I feel isolated more than normal. It is great seeing people out and about with friends etc, but it kind of rubs my face in it as I have none. The pretending to by happy thing grinds me down.

Lastly if I am honest I am anxious about the future.
 
The time of year does not help. I cannot be the only person to experience the blues before and over Christmas. I experience a feeling of not having achieved anything worthwhile in the preceding year, and a sense of guilt for things like not achieving my potential. These days I feel guilty for not doing more to help improve Mum's situation.

I feel isolated more than normal. It is great seeing people out and about with friends etc, but it kind of rubs my face in it as I have none. The pretending to by happy thing grinds me down.

Lastly if I am honest I am anxious about the future.
You mentioned faith. I'm not in to religion and places of worship but I know they can be a great comfort to many. So long as you steer clear of the obsessives who try to convert the unwary.

Salvation army do a lot of good work and seem non-judgmental. I'm not suggesting you join them but organisations and churches like that both give an ear and help but also need volunteers. Getting involved might give you the knowledge that you are doing something worthwhile and also getting you amongst people.

The potential and seemingly not achieving it is a familiar one but there are so many avenues in life that who is to judge what career choices or achievement goals are best? It's all experience but sometimes we don't realise how much we have learned or the little differences we have made along the way. The "what if" and "if only" questions that are a form of self inflicted purgatory, achieve nothing, unless there are lessons to be learned from them.

Do something different, even if only for 5 minutes, at least once a week. Vary your route. The more variation the more opportunities you create. Try a different shop. Pop in to a small church. Wander around a local gallery. Make sure that despite your commitments you allow yourself "me time". Perhaps a short course of night classes for a few weeks on something you never tried before.
Creative outlets can help balance work routine .

 
My general mood goes down at this time of year. I live for the good weather and outdoors, so when the nights draw in, it really screws me. Daylight lamps are used and I've just fitted the man cave with daylight floods and a heater, so I intend to spend a bit more time outside this winter.

I absolutely hate Christmas. The whole thing is driven by commercial greed. Spend a fortune on gifts and food, just for three days off that I would rather take in the summer. The world and his dog telling me how to behave and feel just because some sky fairy worshippers hijacked a festival.

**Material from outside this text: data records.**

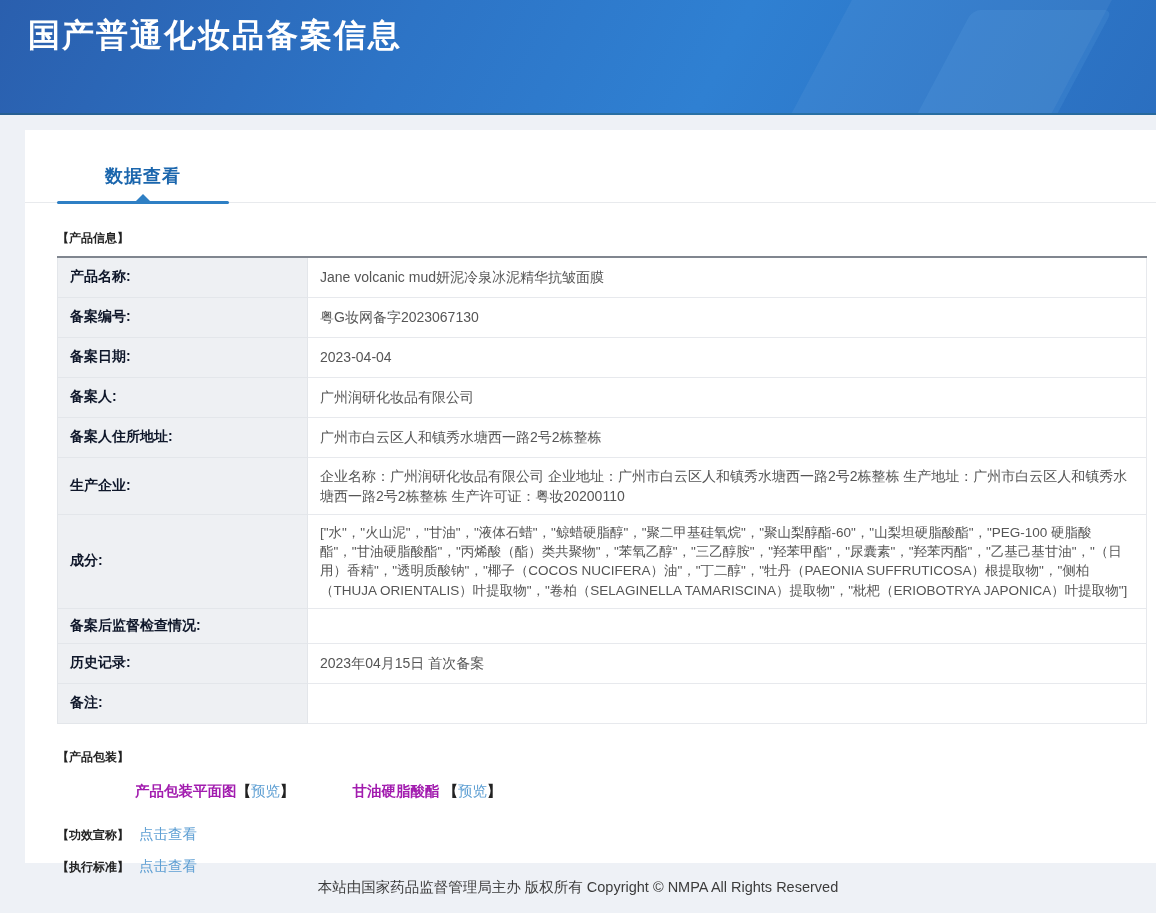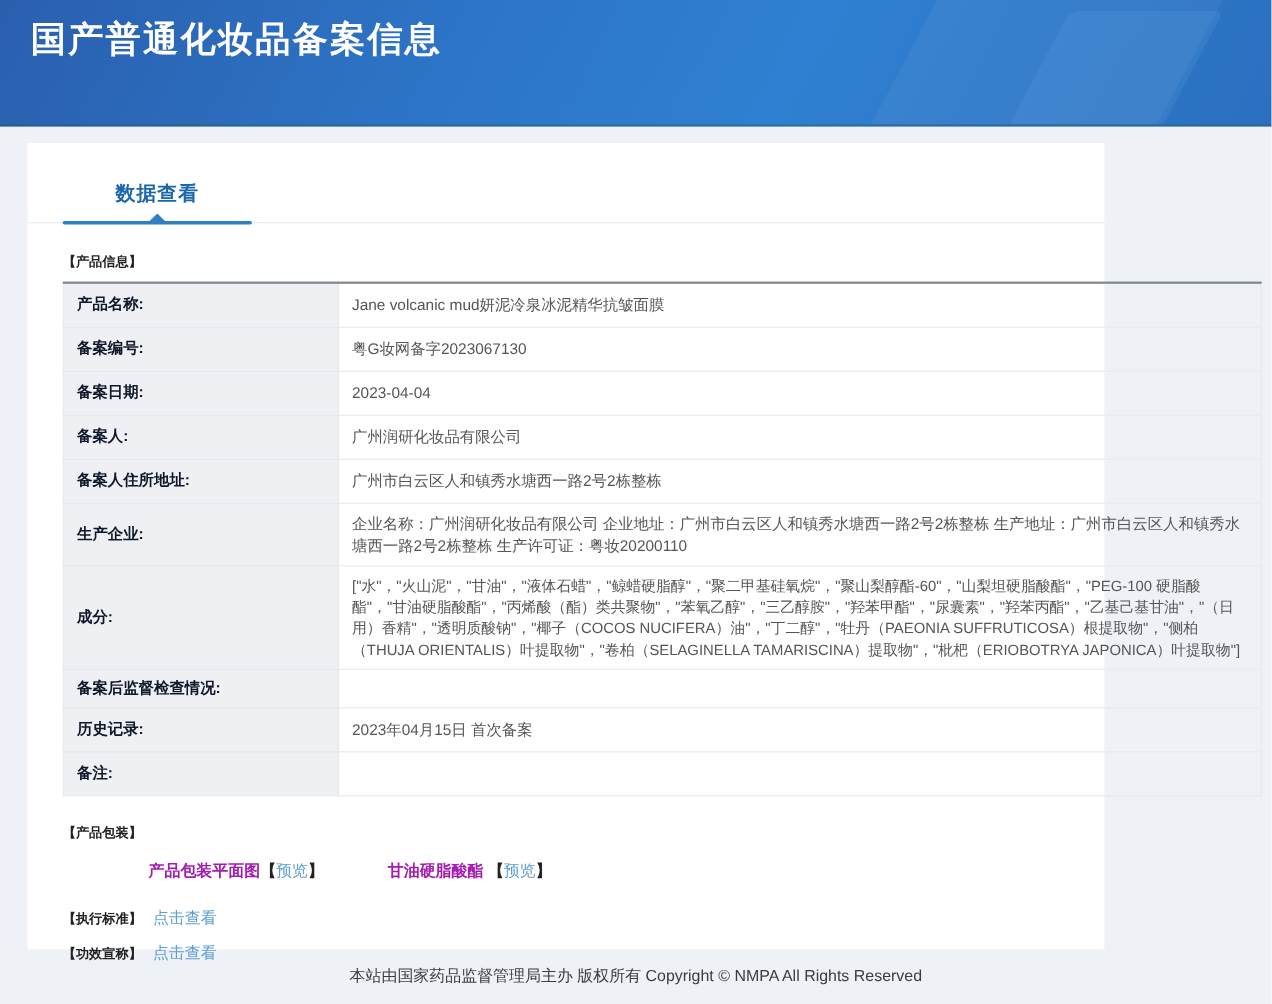"数据查看" .card { width: 979px -> 1131px }
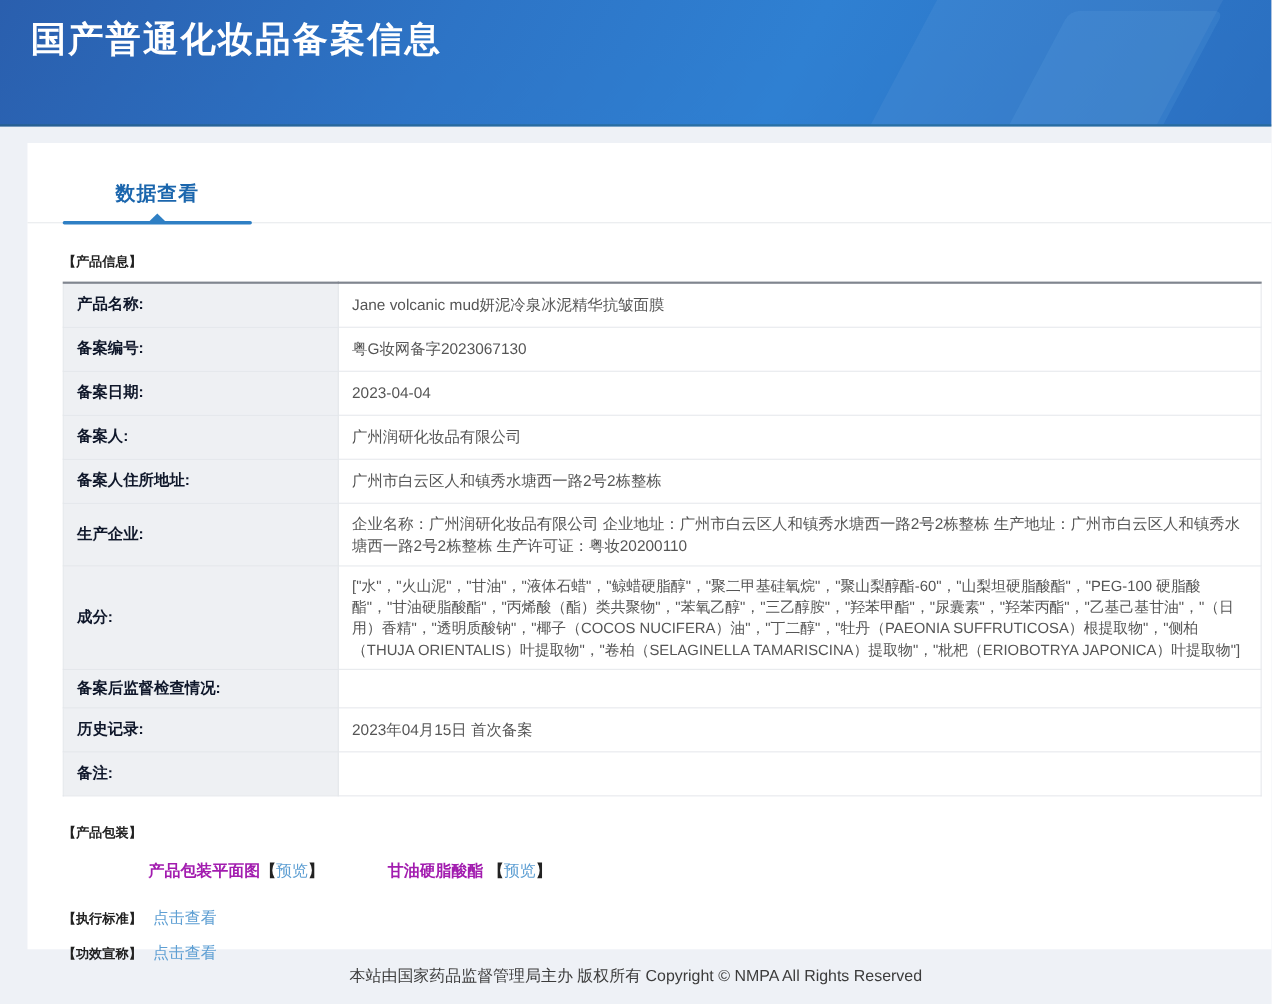"【执行标准】 点击查看" div.std-line { order: before "【功效宣称】 点击查看" -> after "【功效宣称】 点击查看" }
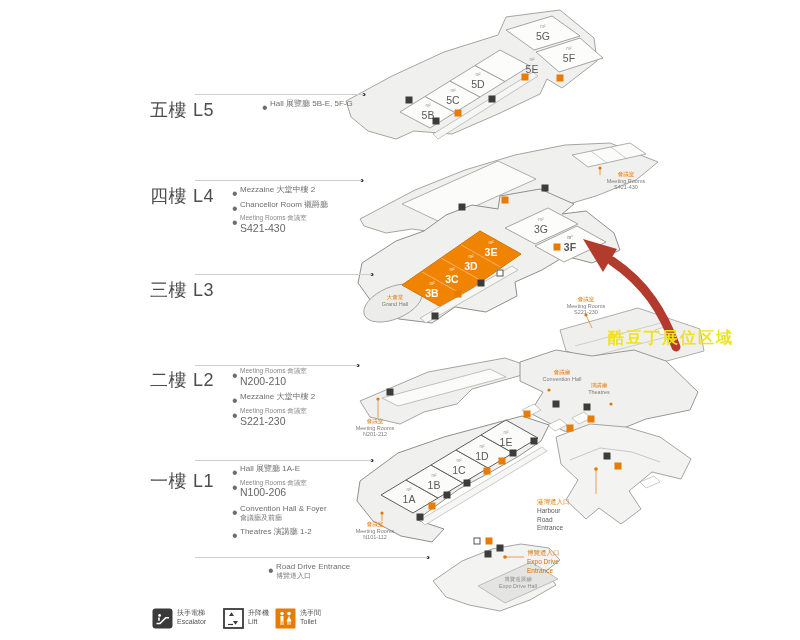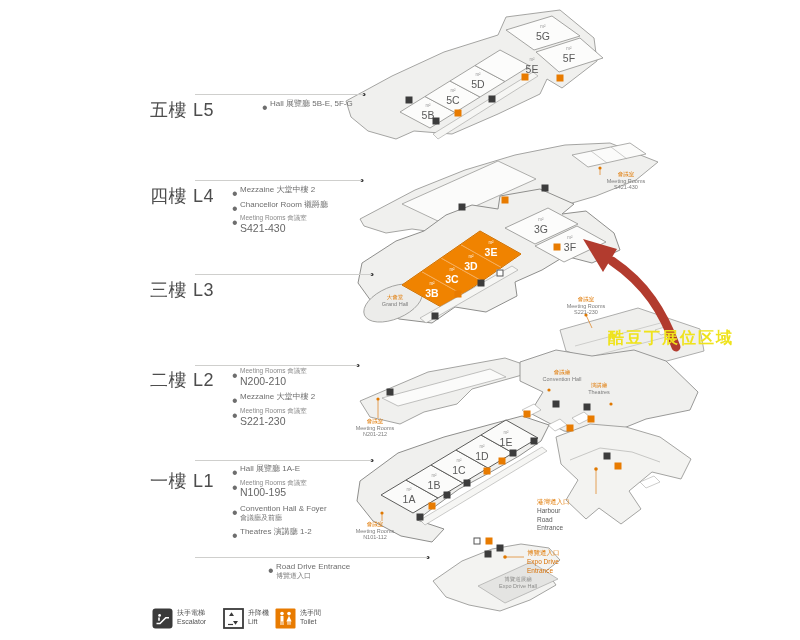"3F" div.abs { font-weight: none -> bold }
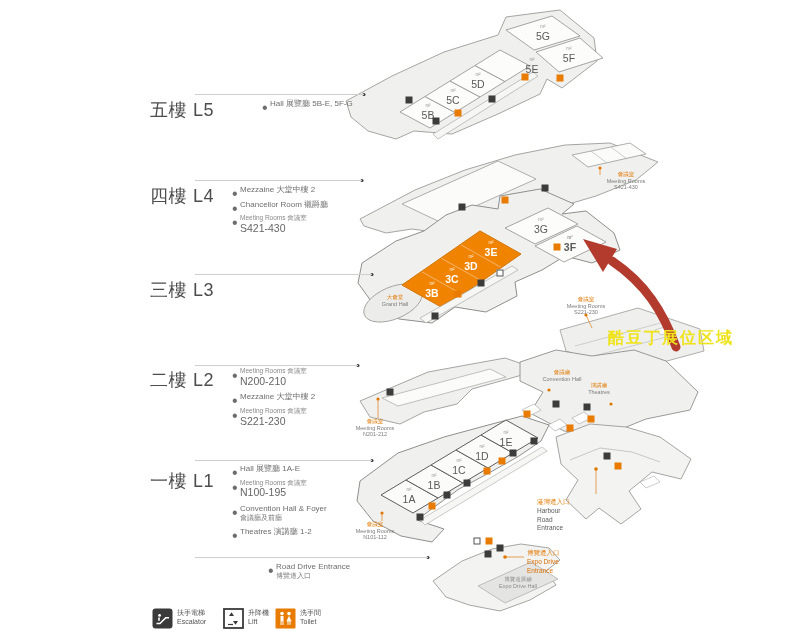"N100-195" span.b-num { text: N100-195 -> N100-206 }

Having to urgently buy a car last week has put the kybosh on spending this year, so I'm hoping it will be quiet. I've dropped hints at my favourite campsite that I would look after the site for them!

Sent from my neocore_E1R1 using Tapatalk
 

Yokel

LE
The spiritual aspects of Christmas are the good things about it, it is the commercialisation that has spoiled it for so many people. I hate being told how I should feel, and I wonder if this is part of my problem. When I was at school Dad seemed to insist on telling me that it was 'the happiest days of your life', and both parents always insisted that "he's trying to be your friend" whenever I told them that I was being mistreated.